The Kansas Army National Guard’s 35th Military Police Company, Topeka, provided riot control training, conducted building clearing drills, and participated in multiple exercise injects, including a large village riot near the end of day three.
“Jayhawk Talon put Airmen into situations which realistically could happen both domestically and abroad,” said Norwood. “With Army counterparts, the exercise replicated a hostile environment that put Airmen outside their comfort zone in support of riot control.”
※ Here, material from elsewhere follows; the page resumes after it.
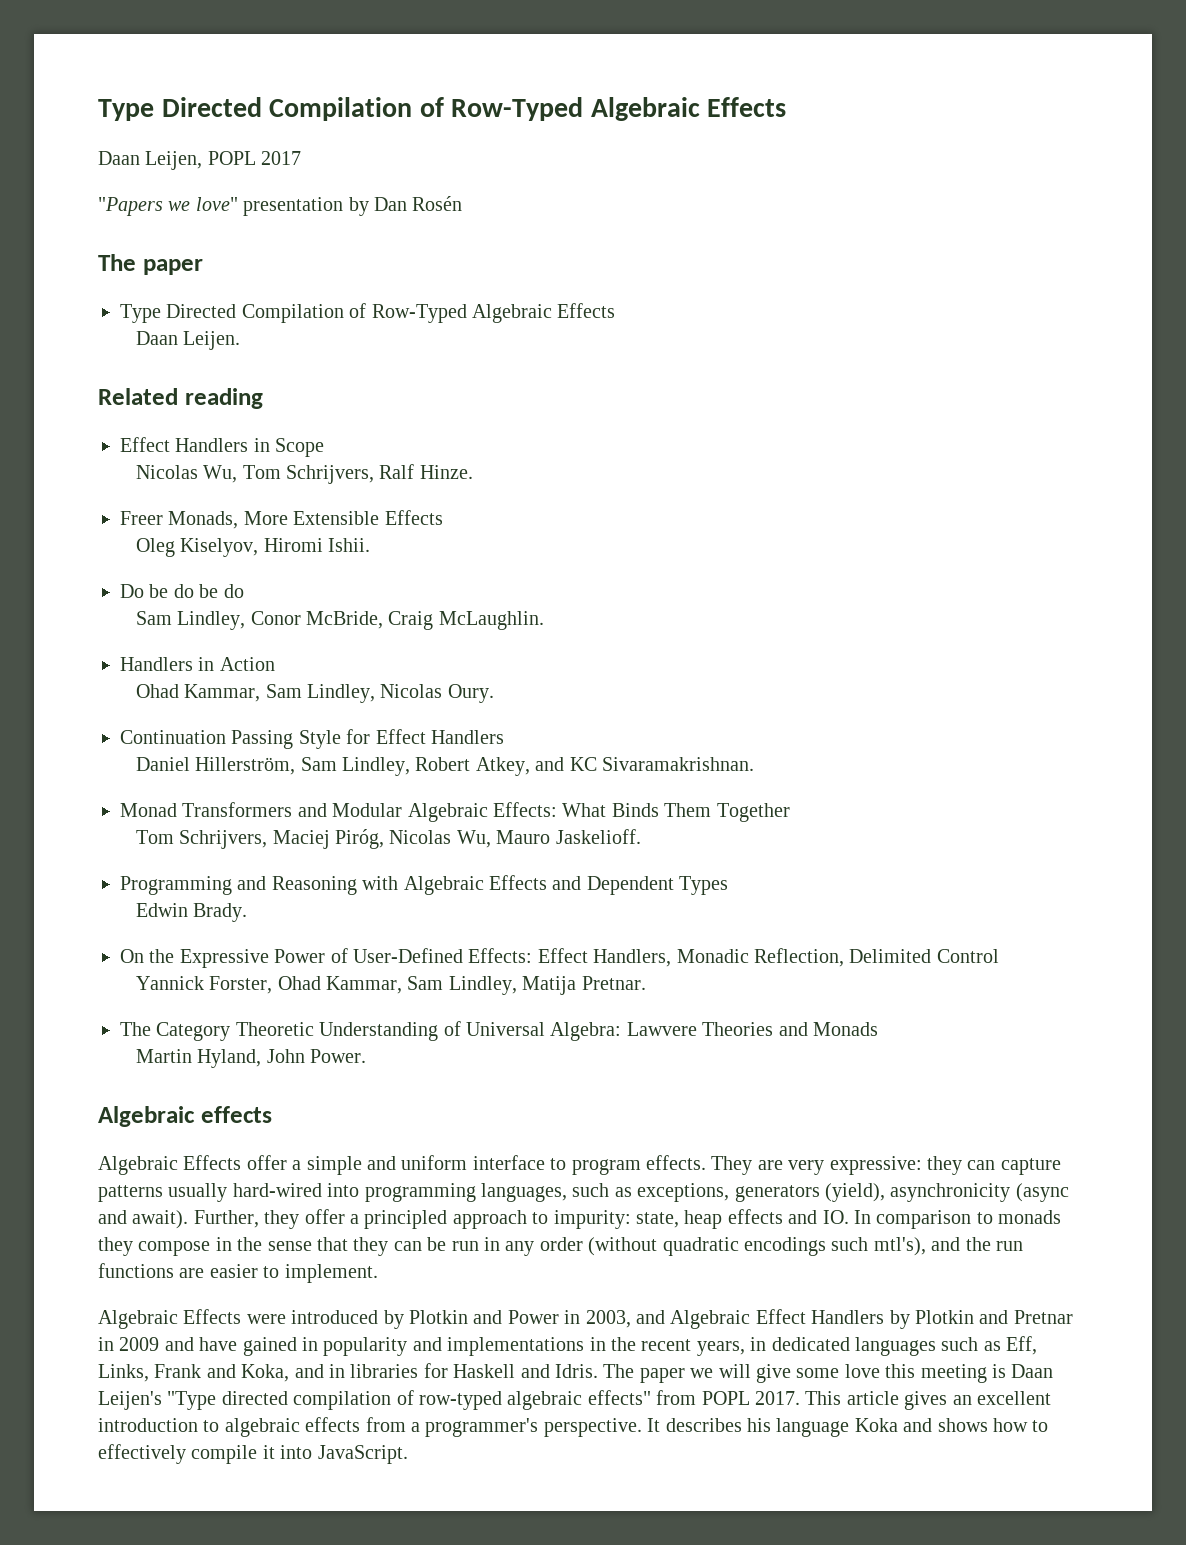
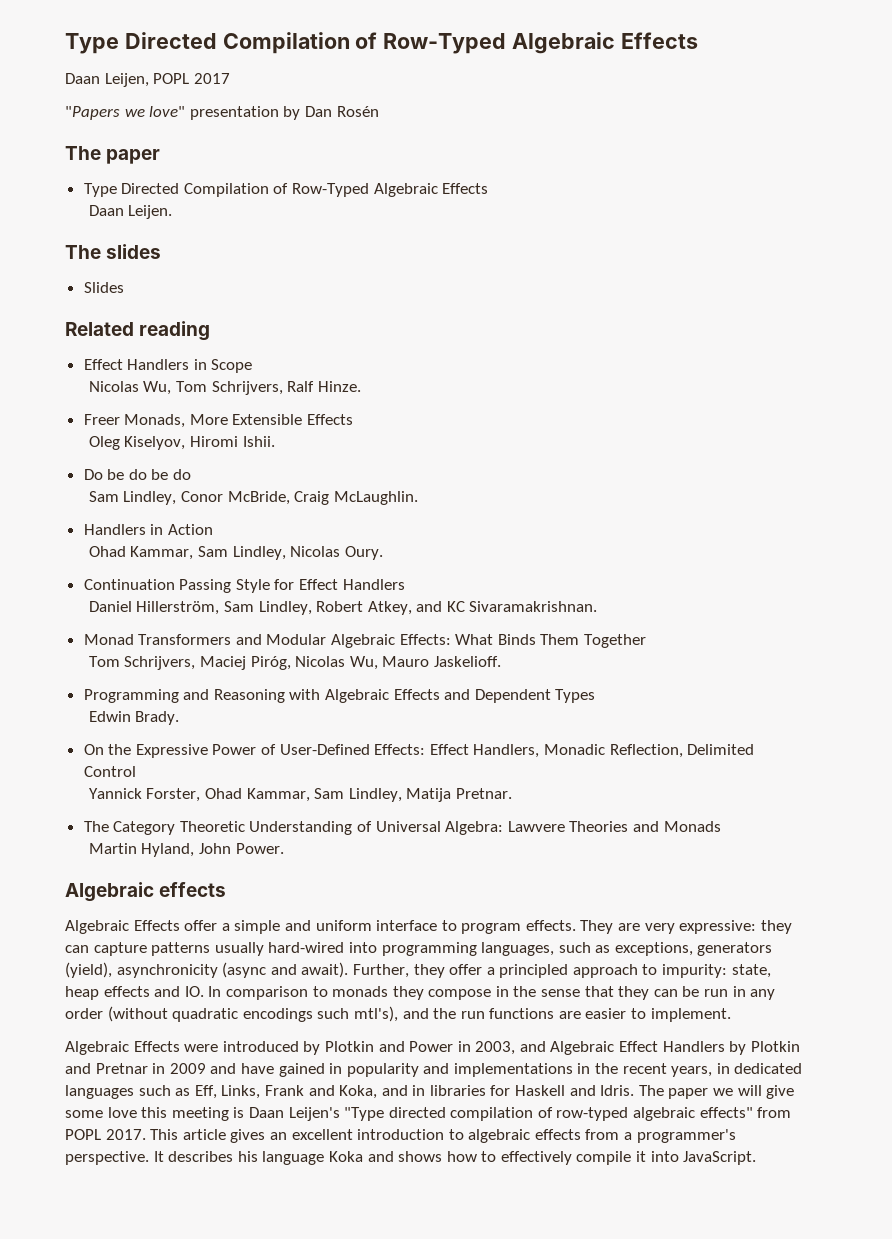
(241, 340) none -> [65,244,162,259] [83,282,124,293] // The slides // Slides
The 184th Force Support Services Flight was charged with providing subsistence, lodging operations, and morale, welfare, and recreation activities. For the entire exercise, participants on the ground at Base X were provided prepackaged Meals Ready to Eat and hot meals from the specialized expeditionary kitchen, which gave Airmen a chance to operate and become familiar with this palletized contingency equipment.
“This is a great opportunity,” said Senior Airman Zena Hall, 184th Services Technician. “This is what I signed up to do!” Hall earned the nickname of “Bingo Hall” for providing high quality evening activities to keep people engaged throughout the week.
The results of the exercise will be used to identify training and equipment needs, validate existing processes and help Airmen build on their experiences and skills.
“The inspection requirement measuring if we are able to meet our mission essential tasks is only part of the reason that we do such exercises,” said Col. Steven Smart, commander, 184th Wing. “We are expected to know our wartime taskings and be able to perform our missions when called upon in a time of need.
“The only way to really test our people, processes, and equipment is to train like we plan to fight with the same sense of urgency and tenacity.”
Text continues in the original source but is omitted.